**What to do**
Whenever a line of the records below contains the word "rate", copy that line.

[Opening Source information section]

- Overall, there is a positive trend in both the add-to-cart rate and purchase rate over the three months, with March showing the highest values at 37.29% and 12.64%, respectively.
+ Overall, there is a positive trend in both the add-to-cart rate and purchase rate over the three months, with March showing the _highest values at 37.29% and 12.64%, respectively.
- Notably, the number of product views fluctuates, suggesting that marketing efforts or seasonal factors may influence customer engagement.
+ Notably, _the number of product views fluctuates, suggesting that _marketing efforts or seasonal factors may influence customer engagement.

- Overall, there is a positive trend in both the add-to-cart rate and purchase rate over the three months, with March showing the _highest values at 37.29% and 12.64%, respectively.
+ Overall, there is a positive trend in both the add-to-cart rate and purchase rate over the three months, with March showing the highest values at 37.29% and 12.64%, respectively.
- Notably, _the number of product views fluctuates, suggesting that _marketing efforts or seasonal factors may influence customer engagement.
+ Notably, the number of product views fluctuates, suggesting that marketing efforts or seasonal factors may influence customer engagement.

[Closing Source information section]

**Result**
- Overall, there is a positive trend in both the add-to-cart rate and purchase rate over the three months, with March showing the highest values at 37.29% and 12.64%, respectively.
+ Overall, there is a positive trend in both the add-to-cart rate and purchase rate over the three months, with March showing the _highest values at 37.29% and 12.64%, respectively.
- Overall, there is a positive trend in both the add-to-cart rate and purchase rate over the three months, with March showing the _highest values at 37.29% and 12.64%, respectively.
+ Overall, there is a positive trend in both the add-to-cart rate and purchase rate over the three months, with March showing the highest values at 37.29% and 12.64%, respectively.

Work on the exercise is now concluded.